Below are some records. Return exactly the lines from the one with "[812,313,932,325] g:run_ignore_tmux ->" to the one with "[566,385,686,397] g:run_ignore_tmux ->", and nothing else.

[Stored items]
# # # #
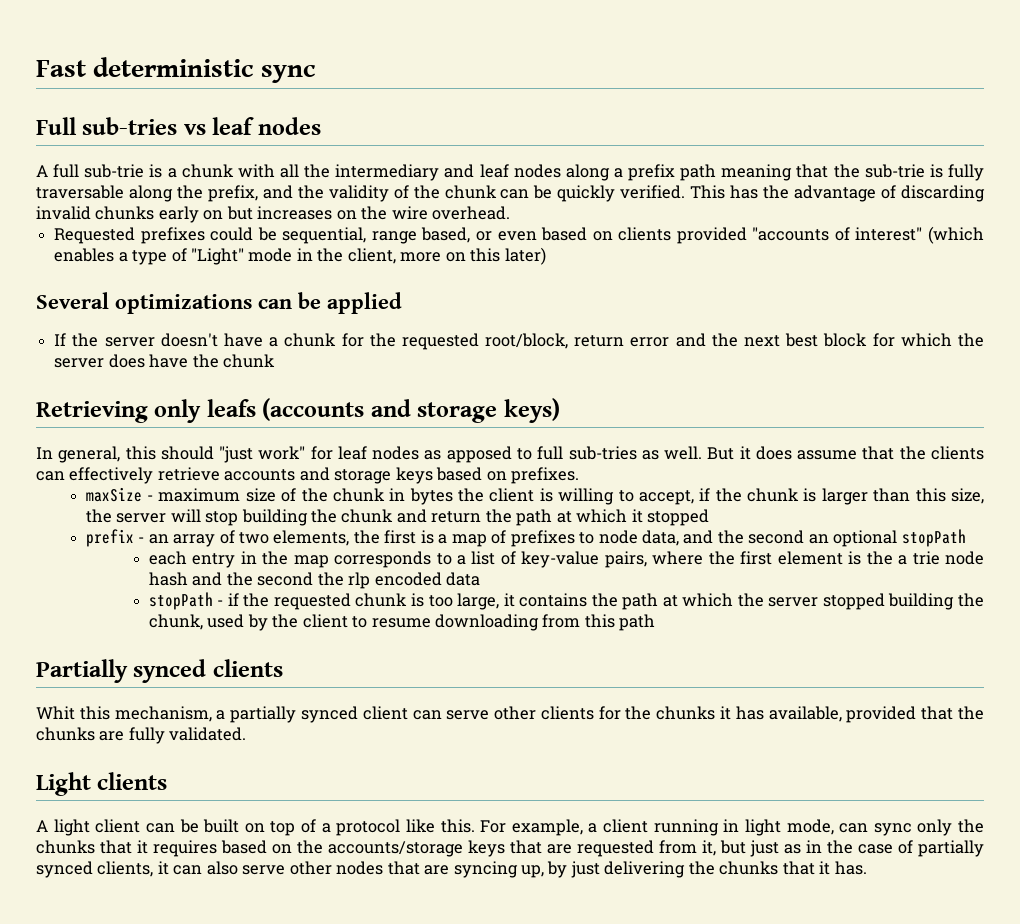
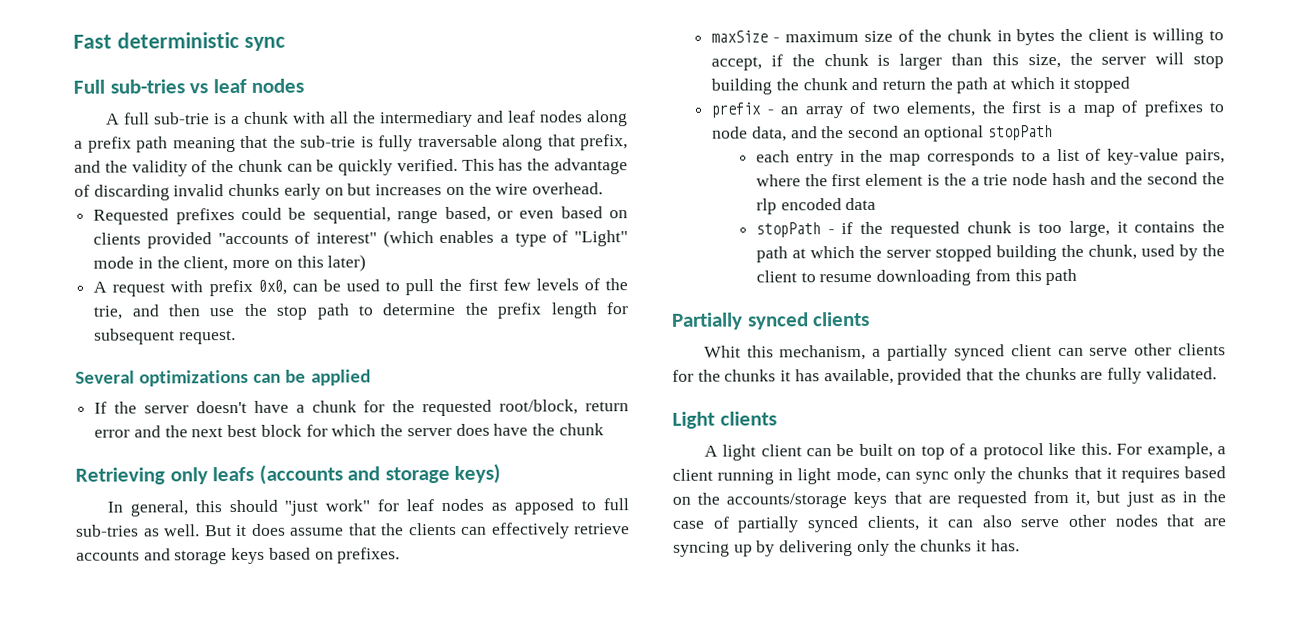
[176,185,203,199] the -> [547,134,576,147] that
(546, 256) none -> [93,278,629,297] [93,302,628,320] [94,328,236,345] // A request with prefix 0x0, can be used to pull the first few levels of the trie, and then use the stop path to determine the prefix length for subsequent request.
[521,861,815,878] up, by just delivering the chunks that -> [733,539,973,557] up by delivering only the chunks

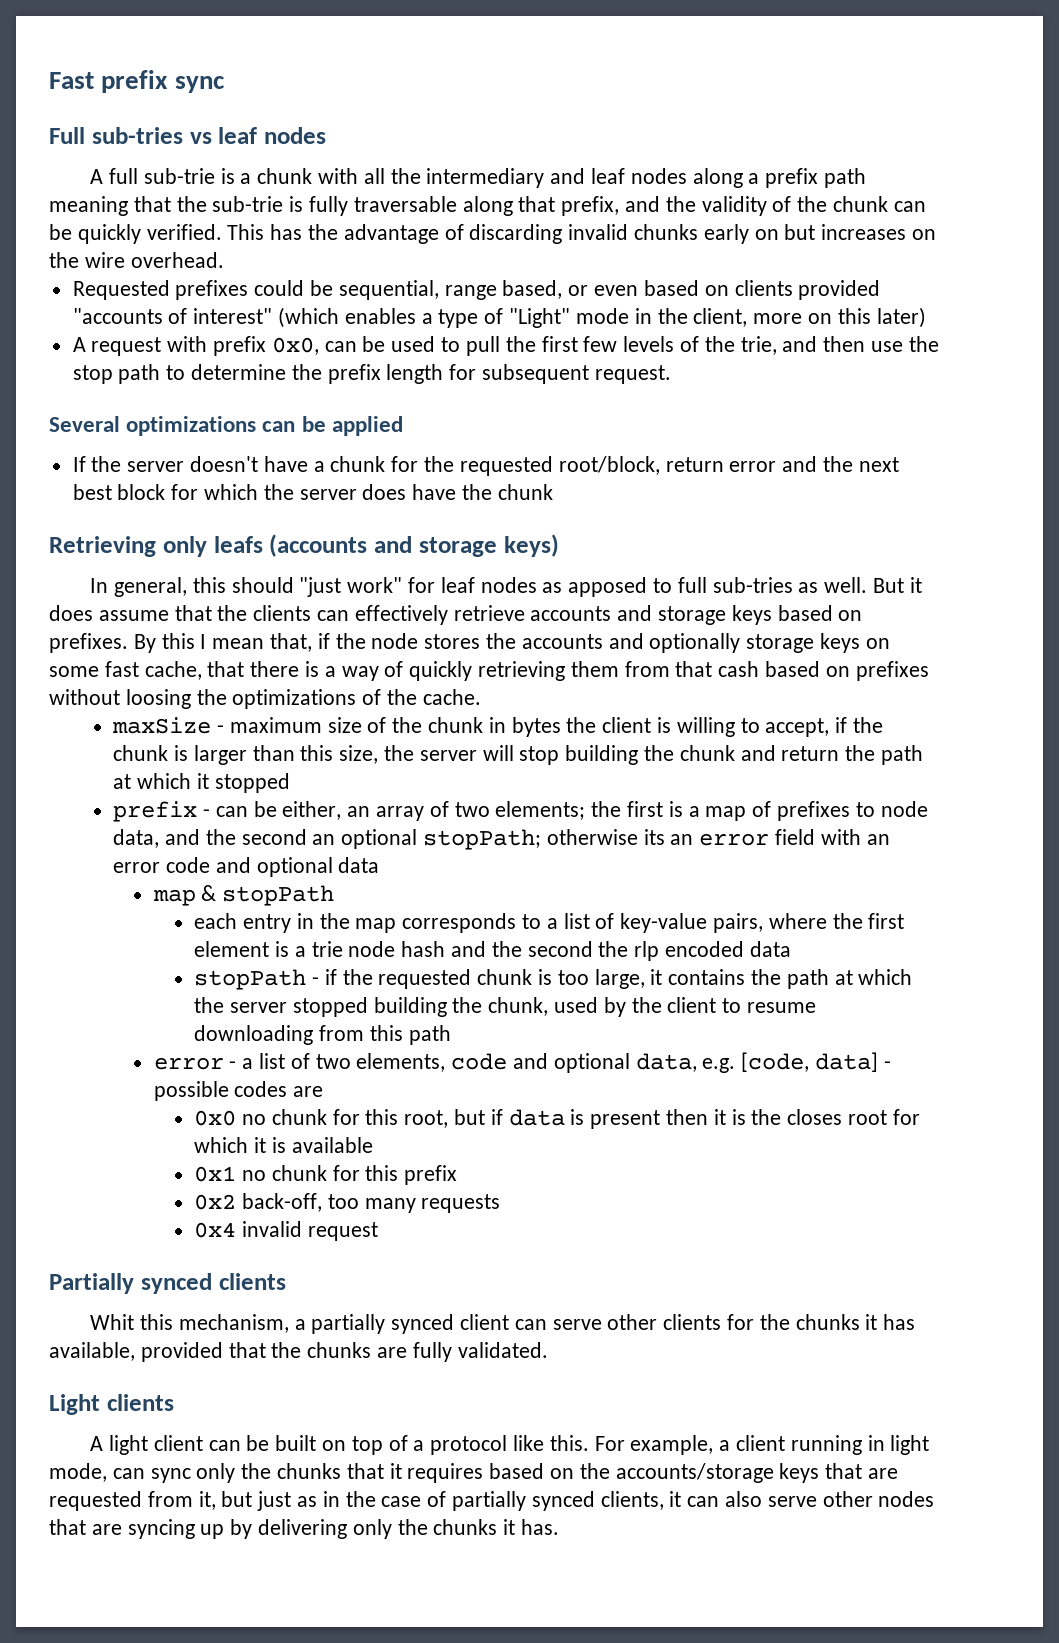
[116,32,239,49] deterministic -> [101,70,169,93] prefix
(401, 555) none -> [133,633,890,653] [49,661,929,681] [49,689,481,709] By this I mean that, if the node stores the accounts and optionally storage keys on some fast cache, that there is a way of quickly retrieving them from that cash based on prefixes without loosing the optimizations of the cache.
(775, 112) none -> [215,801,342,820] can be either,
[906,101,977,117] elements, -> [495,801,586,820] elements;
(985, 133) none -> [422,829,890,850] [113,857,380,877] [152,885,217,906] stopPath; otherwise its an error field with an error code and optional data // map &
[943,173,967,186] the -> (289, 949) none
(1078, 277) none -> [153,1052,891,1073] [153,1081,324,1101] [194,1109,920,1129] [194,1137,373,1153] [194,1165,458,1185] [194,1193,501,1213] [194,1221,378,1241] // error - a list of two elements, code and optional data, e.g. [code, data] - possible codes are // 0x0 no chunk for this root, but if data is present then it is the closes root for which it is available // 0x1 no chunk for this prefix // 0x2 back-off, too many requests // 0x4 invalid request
# # # #
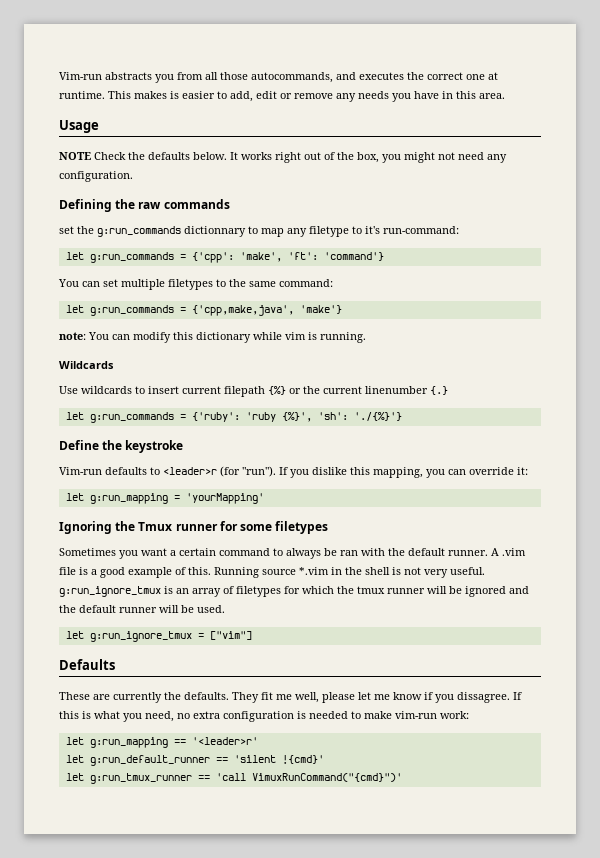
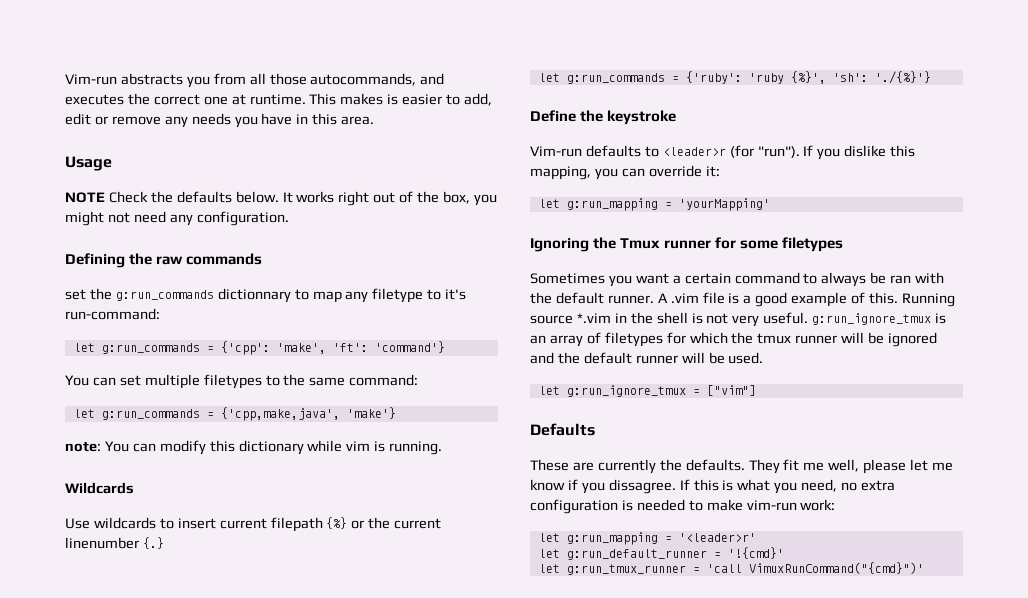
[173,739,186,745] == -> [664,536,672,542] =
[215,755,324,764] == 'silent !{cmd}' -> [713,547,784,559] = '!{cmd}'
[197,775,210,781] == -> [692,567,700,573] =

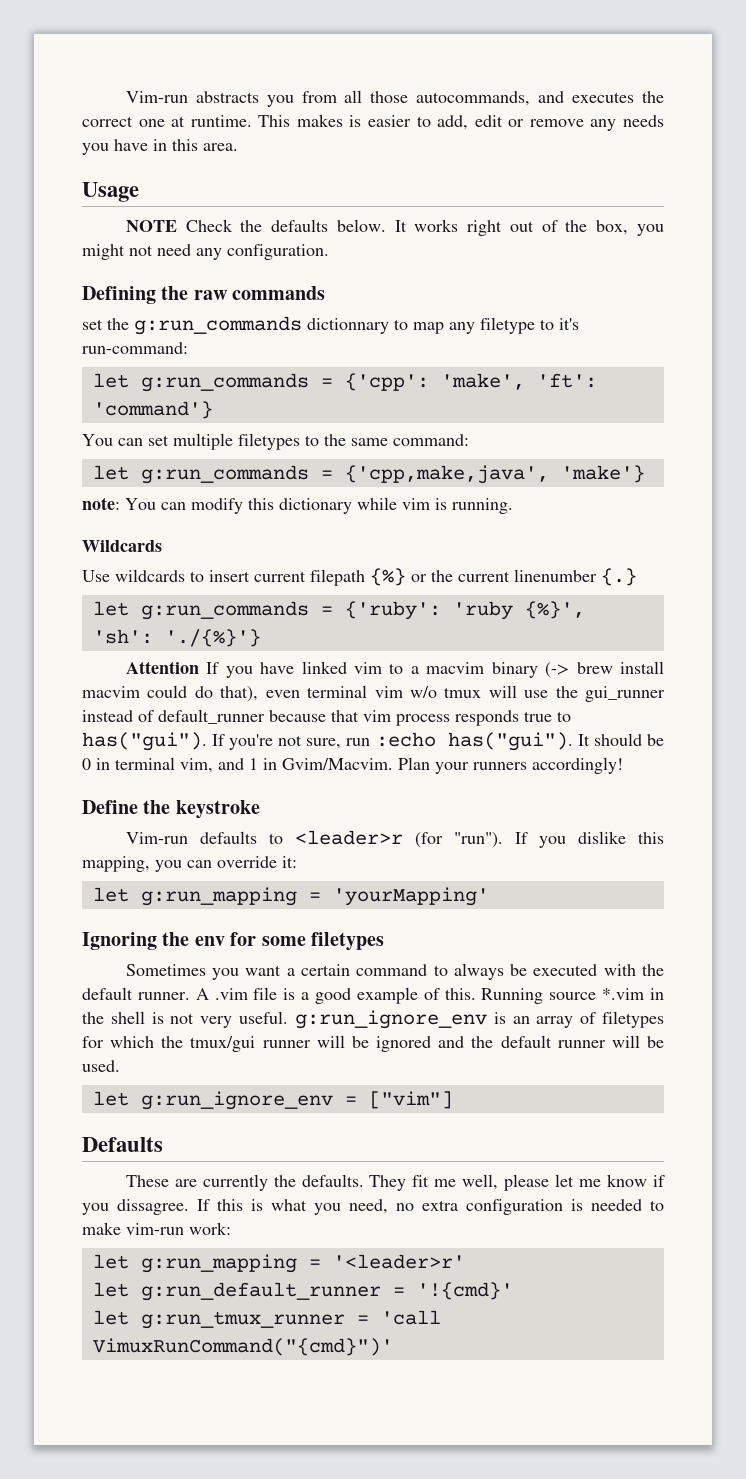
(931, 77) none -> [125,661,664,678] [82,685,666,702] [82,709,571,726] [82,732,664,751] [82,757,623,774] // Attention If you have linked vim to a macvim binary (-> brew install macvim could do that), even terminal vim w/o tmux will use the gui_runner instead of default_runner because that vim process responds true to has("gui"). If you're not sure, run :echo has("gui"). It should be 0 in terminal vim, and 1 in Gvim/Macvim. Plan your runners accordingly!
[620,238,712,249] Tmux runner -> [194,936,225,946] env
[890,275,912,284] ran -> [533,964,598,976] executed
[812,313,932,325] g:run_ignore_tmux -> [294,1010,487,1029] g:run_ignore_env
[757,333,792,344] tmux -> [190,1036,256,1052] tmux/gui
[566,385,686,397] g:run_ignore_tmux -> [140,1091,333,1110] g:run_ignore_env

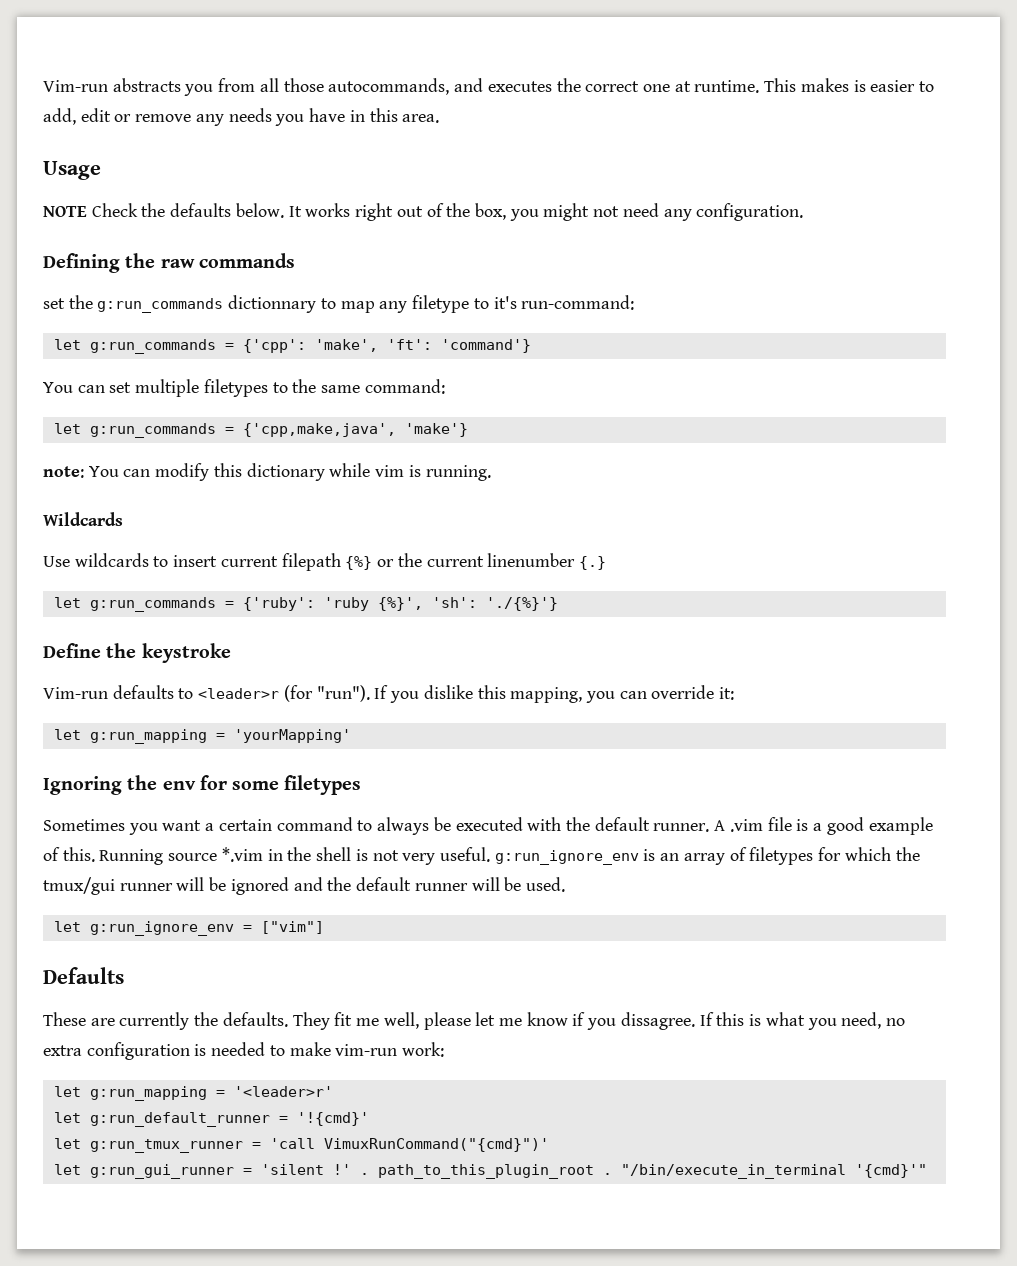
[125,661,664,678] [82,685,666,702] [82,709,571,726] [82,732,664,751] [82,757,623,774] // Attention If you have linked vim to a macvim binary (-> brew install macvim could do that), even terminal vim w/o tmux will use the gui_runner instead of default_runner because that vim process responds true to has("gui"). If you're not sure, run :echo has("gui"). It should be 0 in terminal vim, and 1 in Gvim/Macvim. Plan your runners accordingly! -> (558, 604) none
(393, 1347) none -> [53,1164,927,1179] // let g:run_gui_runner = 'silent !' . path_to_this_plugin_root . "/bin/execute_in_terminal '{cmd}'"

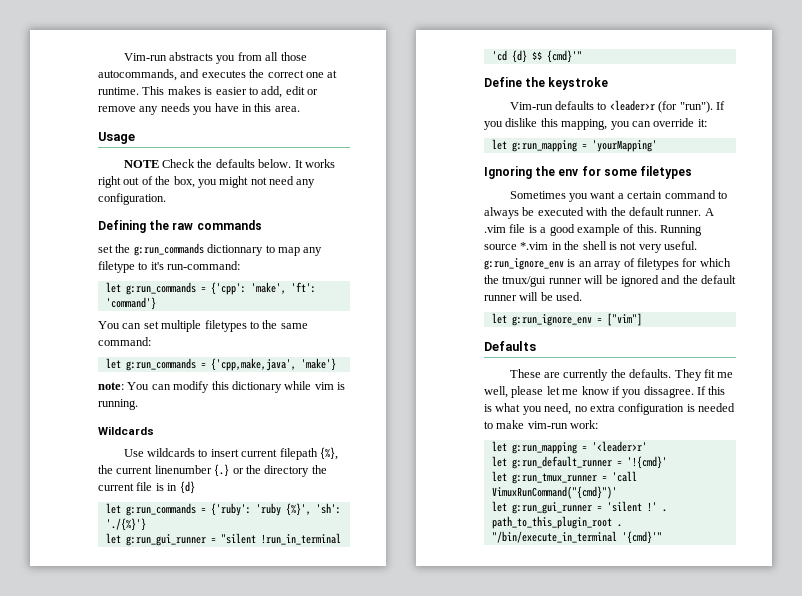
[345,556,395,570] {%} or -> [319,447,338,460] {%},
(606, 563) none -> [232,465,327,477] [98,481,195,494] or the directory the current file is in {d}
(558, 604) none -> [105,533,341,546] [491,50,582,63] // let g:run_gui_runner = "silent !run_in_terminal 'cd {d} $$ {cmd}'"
# # # #
▸ **RESULT**:
[812,313,932,325] g:run_ignore_tmux -> [294,1010,487,1029] g:run_ignore_env
[757,333,792,344] tmux -> [190,1036,256,1052] tmux/gui
[566,385,686,397] g:run_ignore_tmux -> [140,1091,333,1110] g:run_ignore_env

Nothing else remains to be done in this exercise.